# Dataset entries
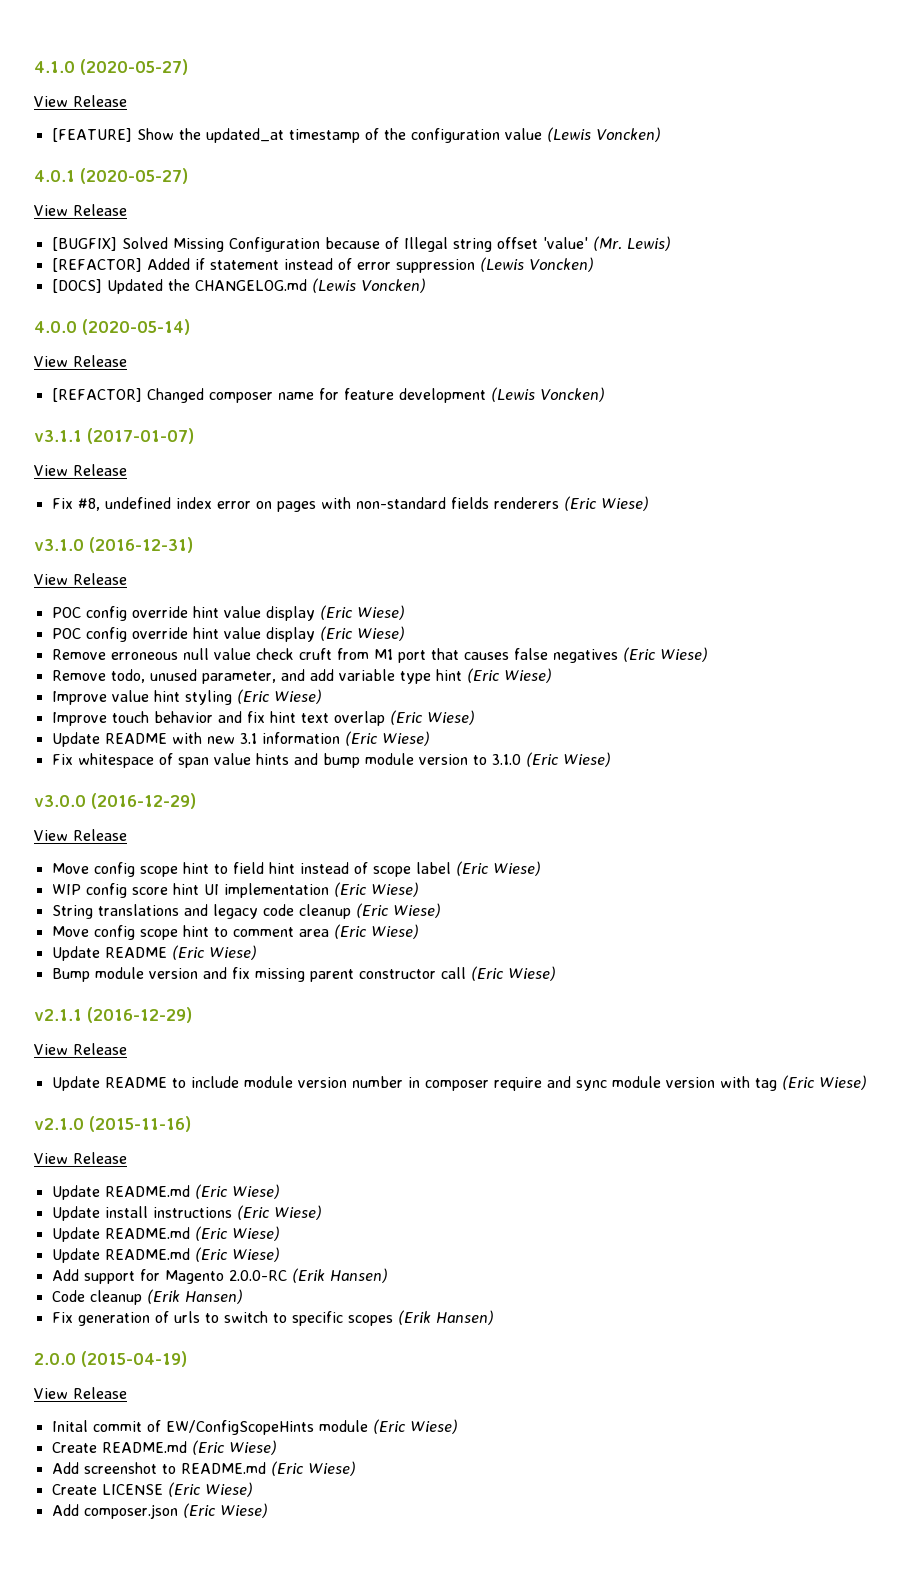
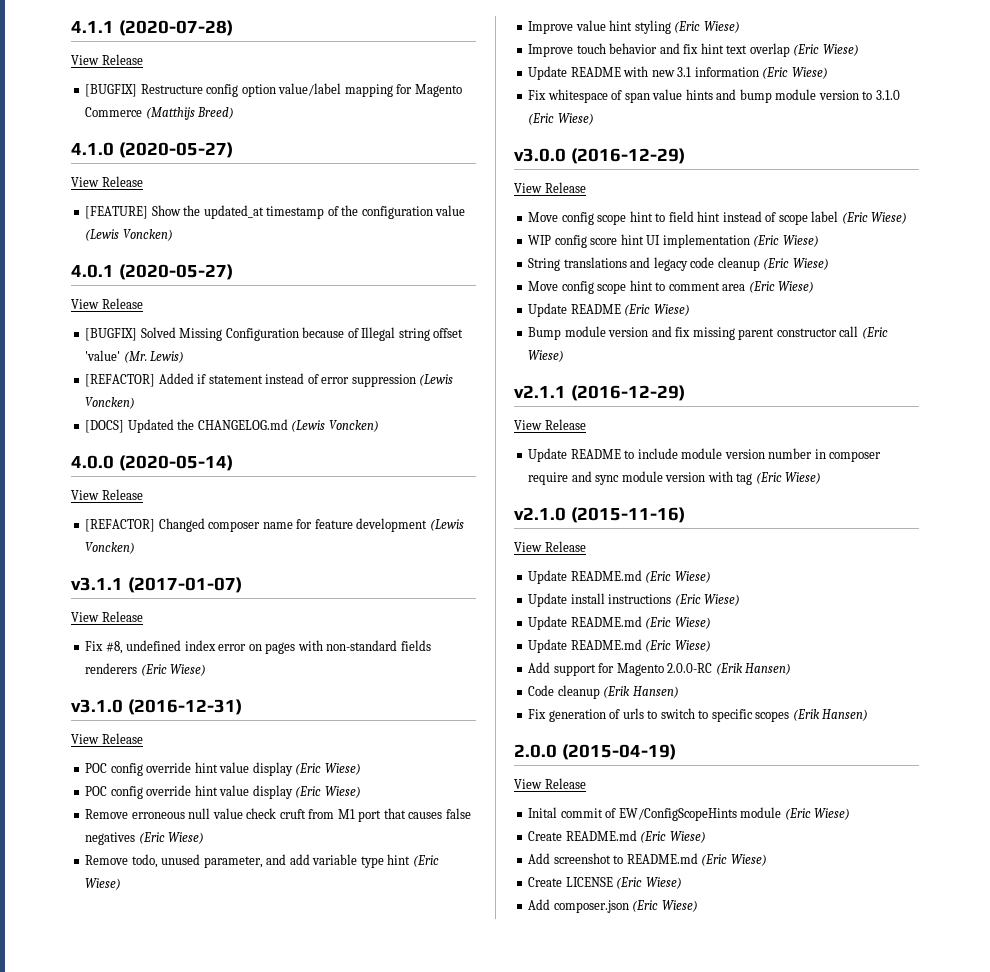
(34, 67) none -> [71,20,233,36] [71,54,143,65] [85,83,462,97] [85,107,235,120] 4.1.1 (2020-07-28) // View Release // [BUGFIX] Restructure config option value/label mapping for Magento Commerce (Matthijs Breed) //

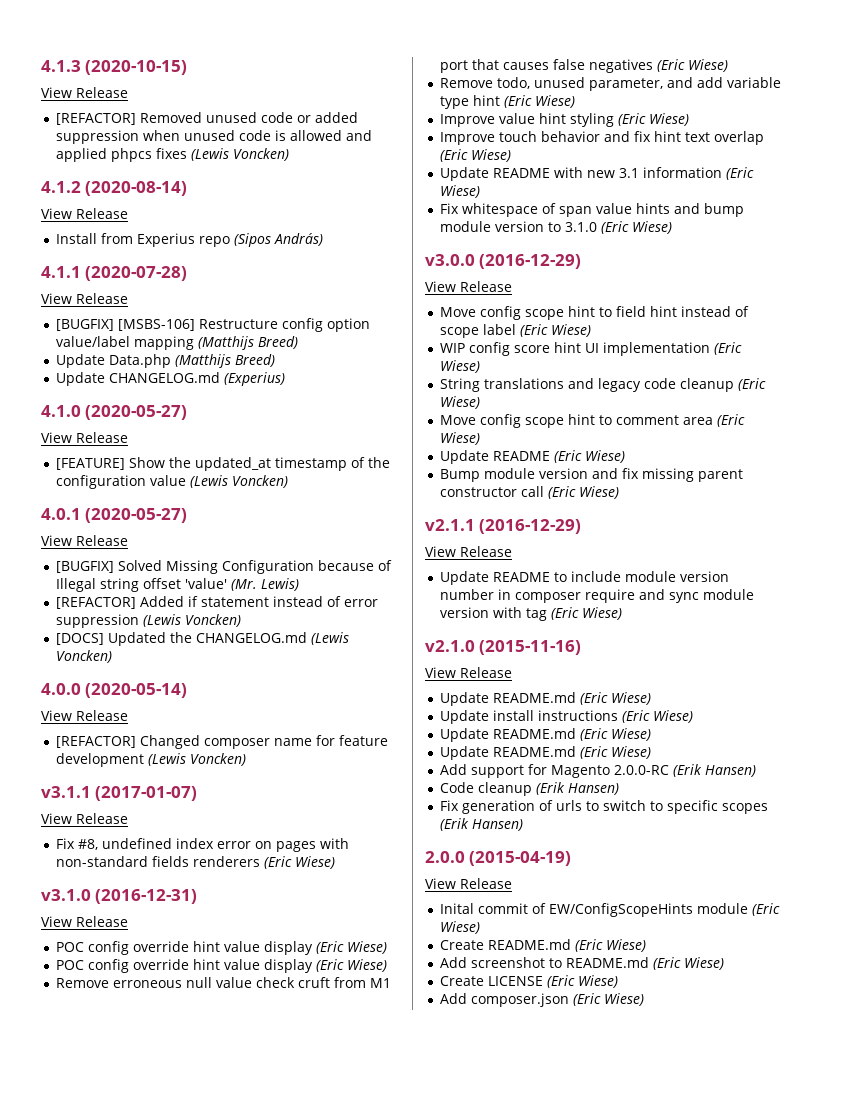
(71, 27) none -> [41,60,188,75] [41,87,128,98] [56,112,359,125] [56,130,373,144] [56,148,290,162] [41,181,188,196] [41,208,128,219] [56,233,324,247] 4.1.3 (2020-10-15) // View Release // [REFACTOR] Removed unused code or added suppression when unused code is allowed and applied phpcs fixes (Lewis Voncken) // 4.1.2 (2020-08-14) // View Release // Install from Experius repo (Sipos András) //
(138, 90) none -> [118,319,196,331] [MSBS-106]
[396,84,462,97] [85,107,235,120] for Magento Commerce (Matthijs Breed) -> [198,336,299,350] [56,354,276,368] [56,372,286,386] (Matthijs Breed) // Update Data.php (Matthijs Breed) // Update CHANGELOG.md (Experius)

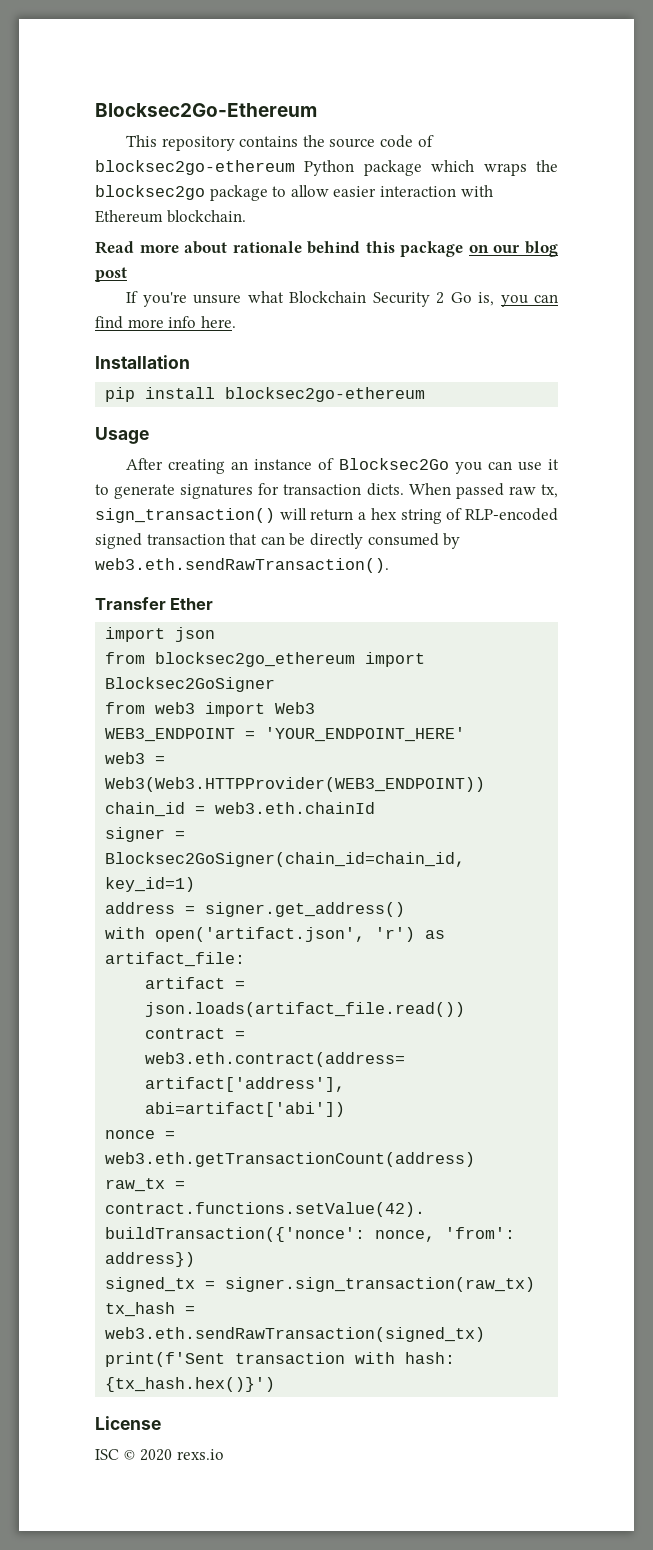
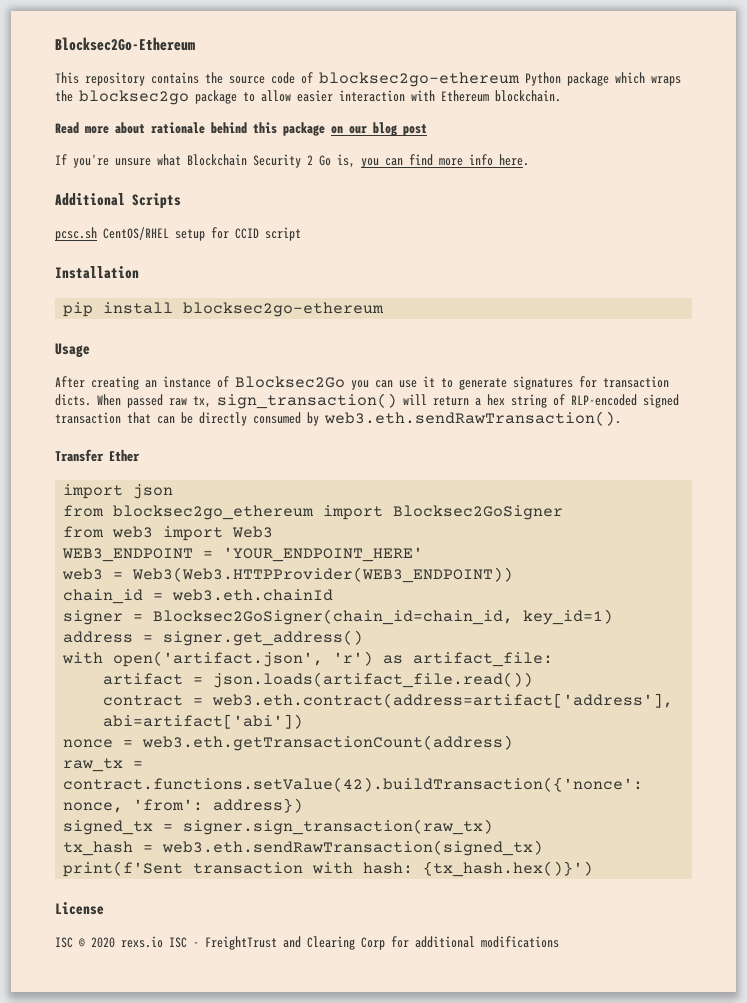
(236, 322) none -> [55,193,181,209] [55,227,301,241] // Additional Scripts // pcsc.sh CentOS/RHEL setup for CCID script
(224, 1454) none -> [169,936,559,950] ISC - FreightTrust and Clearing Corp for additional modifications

# What needs to be done
What is needed is the listing above, repeated verbatim, without its images.

# Response for this exercise
(34, 67) none -> [71,20,233,36] [71,54,143,65] [85,83,462,97] [85,107,235,120] 4.1.1 (2020-07-28) // View Release // [BUGFIX] Restructure config option value/label mapping for Magento Commerce (Matthijs Breed) //

(71, 27) none -> [41,60,188,75] [41,87,128,98] [56,112,359,125] [56,130,373,144] [56,148,290,162] [41,181,188,196] [41,208,128,219] [56,233,324,247] 4.1.3 (2020-10-15) // View Release // [REFACTOR] Removed unused code or added suppression when unused code is allowed and applied phpcs fixes (Lewis Voncken) // 4.1.2 (2020-08-14) // View Release // Install from Experius repo (Sipos András) //
(138, 90) none -> [118,319,196,331] [MSBS-106]
[396,84,462,97] [85,107,235,120] for Magento Commerce (Matthijs Breed) -> [198,336,299,350] [56,354,276,368] [56,372,286,386] (Matthijs Breed) // Update Data.php (Matthijs Breed) // Update CHANGELOG.md (Experius)

(236, 322) none -> [55,193,181,209] [55,227,301,241] // Additional Scripts // pcsc.sh CentOS/RHEL setup for CCID script
(224, 1454) none -> [169,936,559,950] ISC - FreightTrust and Clearing Corp for additional modifications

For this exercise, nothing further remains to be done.